The last part, the initial environment is restored:
// Restore one-page to original mapping
ldx #1
stx $d509
// Restore stack pointer to original value
ldx TEMP
txs
// Reactivate interrupt and return to caller
cli
rts
Stack page is restored to page 1 and then original stack pointer is taken from $FE and restored to original value. Lastly, interrupt are reactivated.
This can be a valid alternative if you have to be quick. It is only available on Commodore 128 because the relocation of the pages is managed by the MMU. The price to pay is greater implementation complexity.
Update 27/12/2023
Daniel Hotop sent me an improvement. There are two main differences:
- relocating of page 0 and 1
- unrolled loop
In the first example, only page 1 was relocated. In this example, page 0 is also relocated and mapped onto the source page. This trick allows you to run LDAs with Zeropage addressing instead of Indexed absolute addressing which saves a clock cycle (and also one byte).

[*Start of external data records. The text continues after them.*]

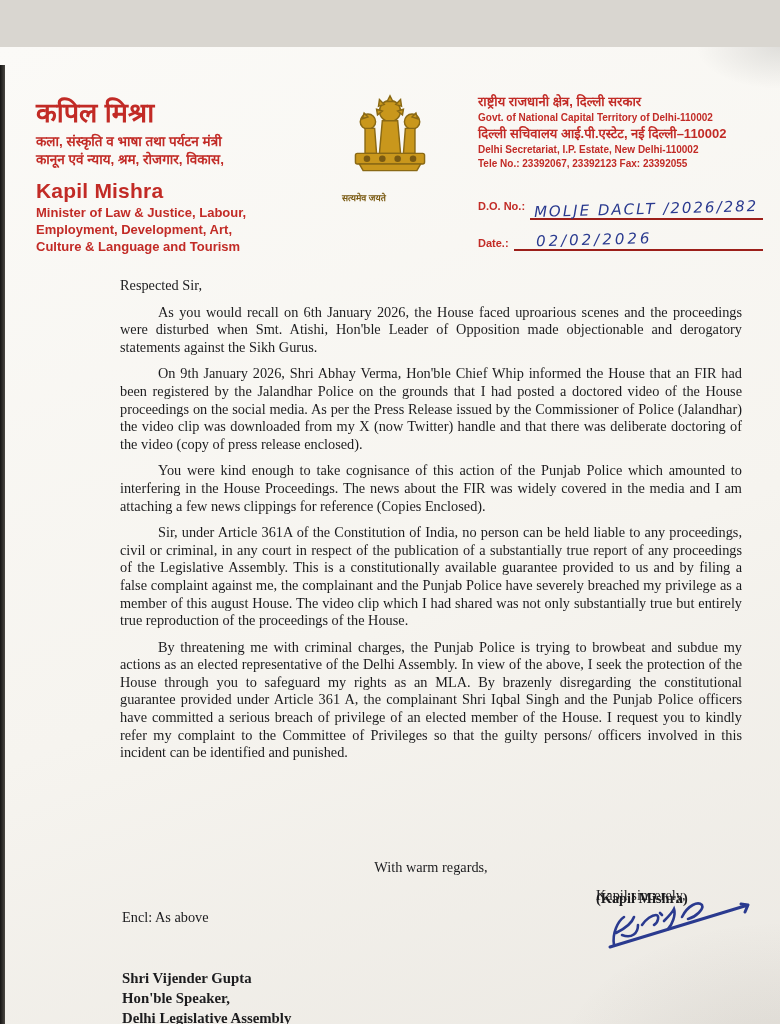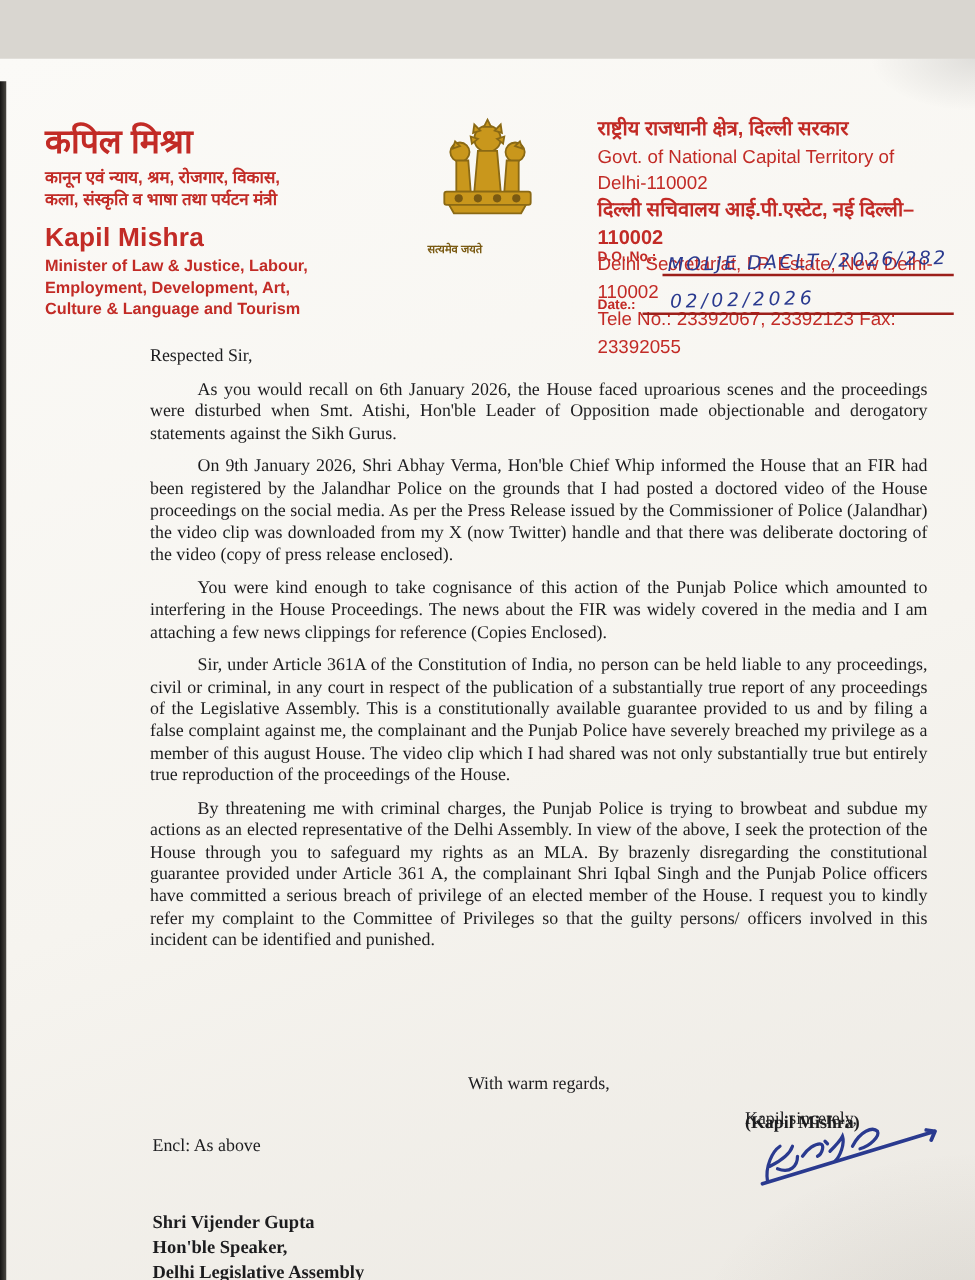"राष्ट्रीय राजधानी क्षेत्र, दिल्ली सरकार" .lh-right .hi { font-size: 16px -> 13px }
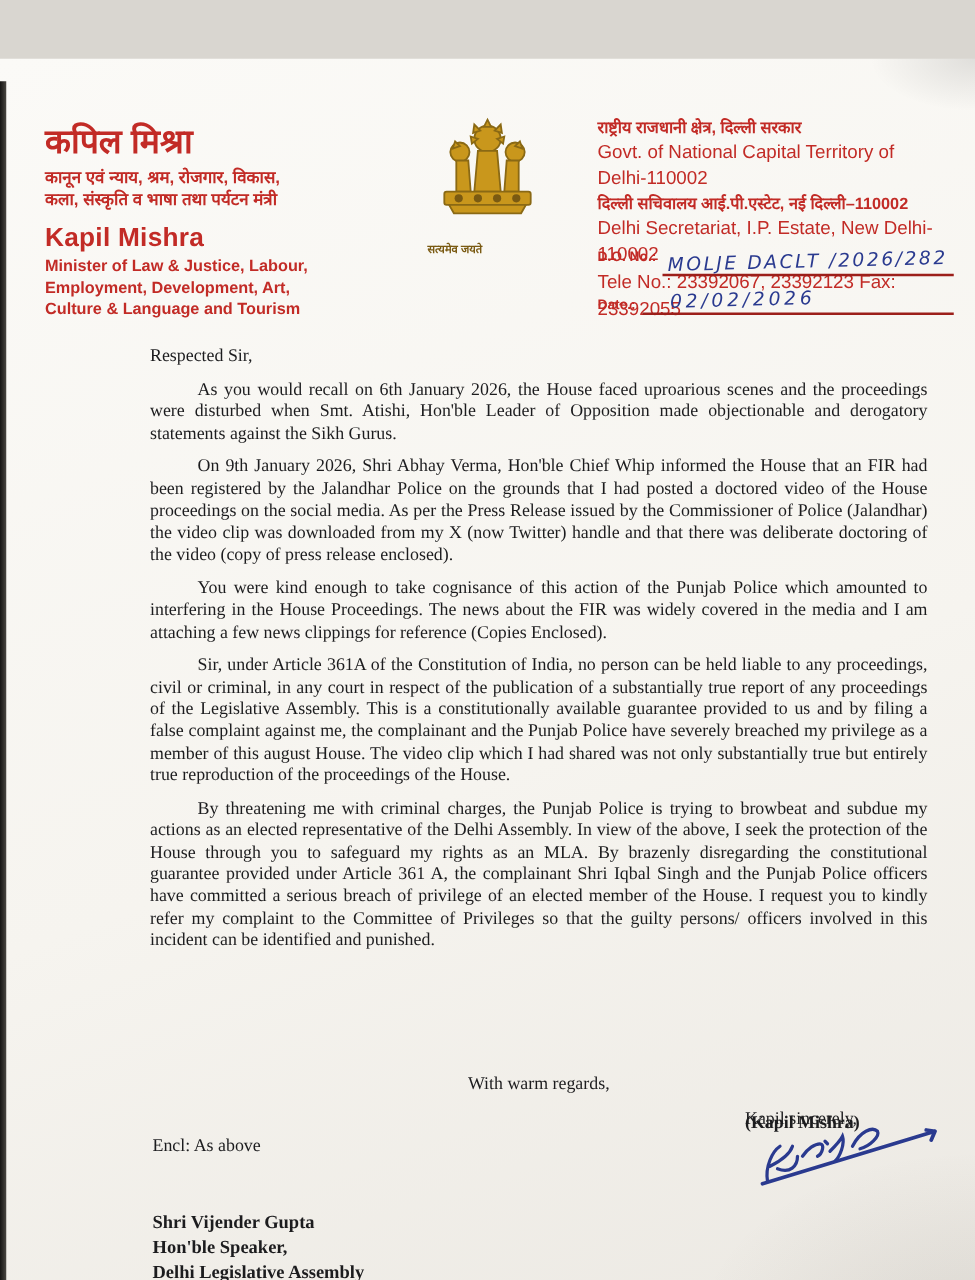"Govt. of National Capital Territory" .lh-right .en { font-size: 15px -> 10px; font-weight: normal -> bold }
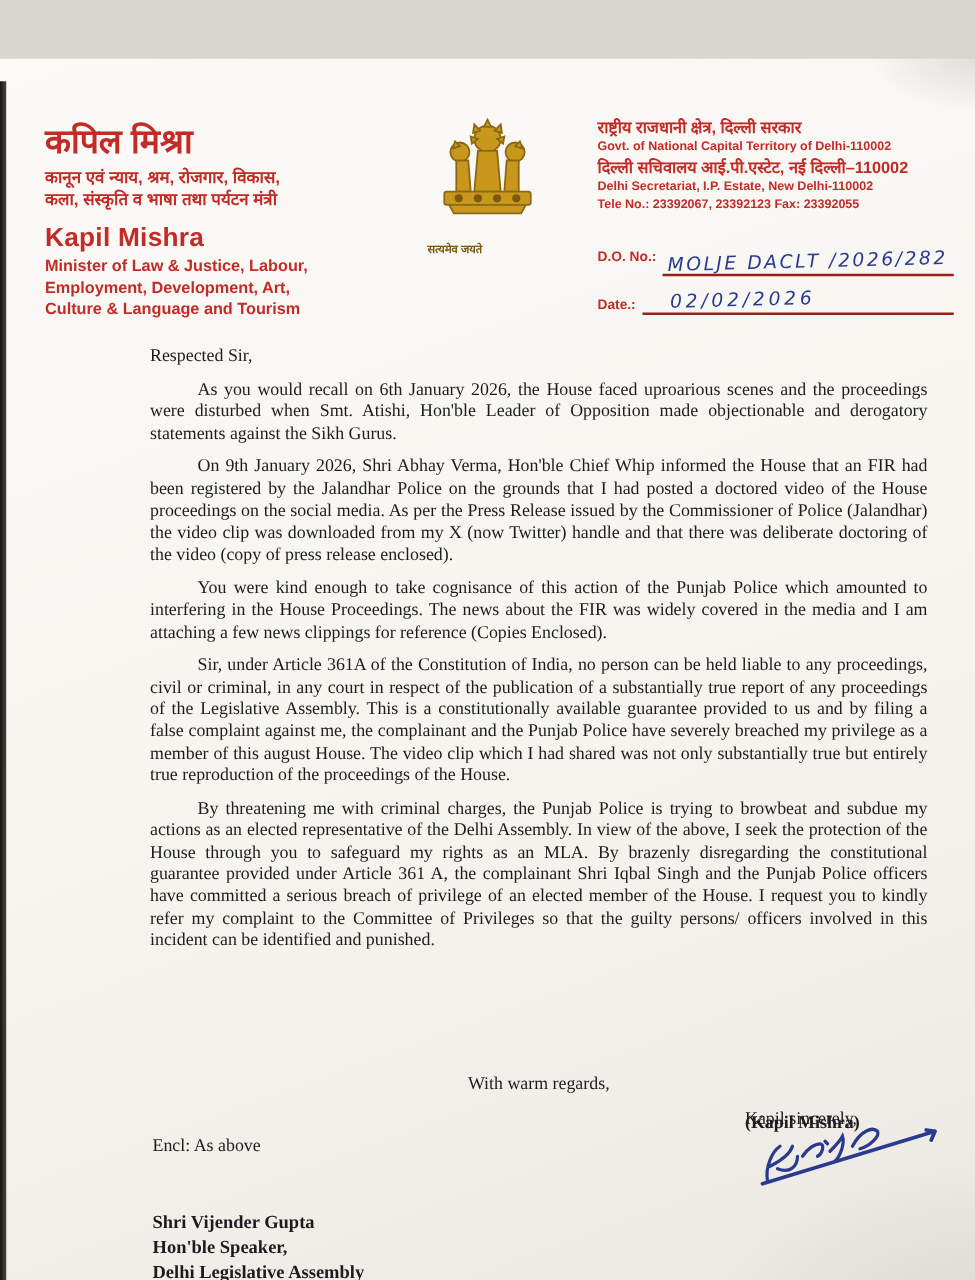"कानून एवं न्याय, श्रम, रोजगार," div { order: before "कला, संस्कृति व भाषा तथा" -> after "कला, संस्कृति व भाषा तथा" }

With cycle unrolling, the size increases significantly but you can save 2 cycles for DEX and 2 cycles for BNE needed for loop handling.
This solution also requires the source page in .X and destination page in .Y.
.label TEMP = $fe
sei // 2 cycles - 1 byte
stx $d507 // 4 cycles - 3 byte
stx Src1 + 2 // 4 cycles - 3 byte
stx Src2 + 2 // 4 cycles - 3 byte
tsx // 2 cycles - 1 byte
stx TEMP // 3 cycles - 2 byte
sty $d509 // 4 cycles - 3 byte
ldx #0 // 2 cycles - 2 byte
txs // 2 cycles - 1 byte
lda $ff // 3 cycles - 2 byte
pha // 3 cycles - 1 byte
lda $fe // 3 cycles - 2 byte
pha // 3 cycles - 1 byte
// Other lda-pha pairs
lda $2 // 3 cycles - 2 byte
pha // 3 cycles - 1 byte
:Src1
lda $ff01 // 4 cycles - 3 byte
pha // 3 cycles - 1 byte
:Src2
lda $ff00 // 4 cycles - 3 byte
pha // 3 cycles - 1 byte
ldy #0 // 2 cycles - 2 byte
sty $d507 // 4 cycles - 3 byte
ldy #1 // 2 cycles - 2 byte
sty $d509 // 4 cycles - 3 byte
ldx TEMP // 3 cycles - 2 bytes
txs // 2 cycles - 1 byte
cli // 2 cycles - 1 byte
rts // 6 cycles - 1 byte
Pure copy requires 1538 cycles, full subroutine requires 1590 cycles. The improvement compared to the single relocation solution is 44%. Subroutine size increased to 804 bytes.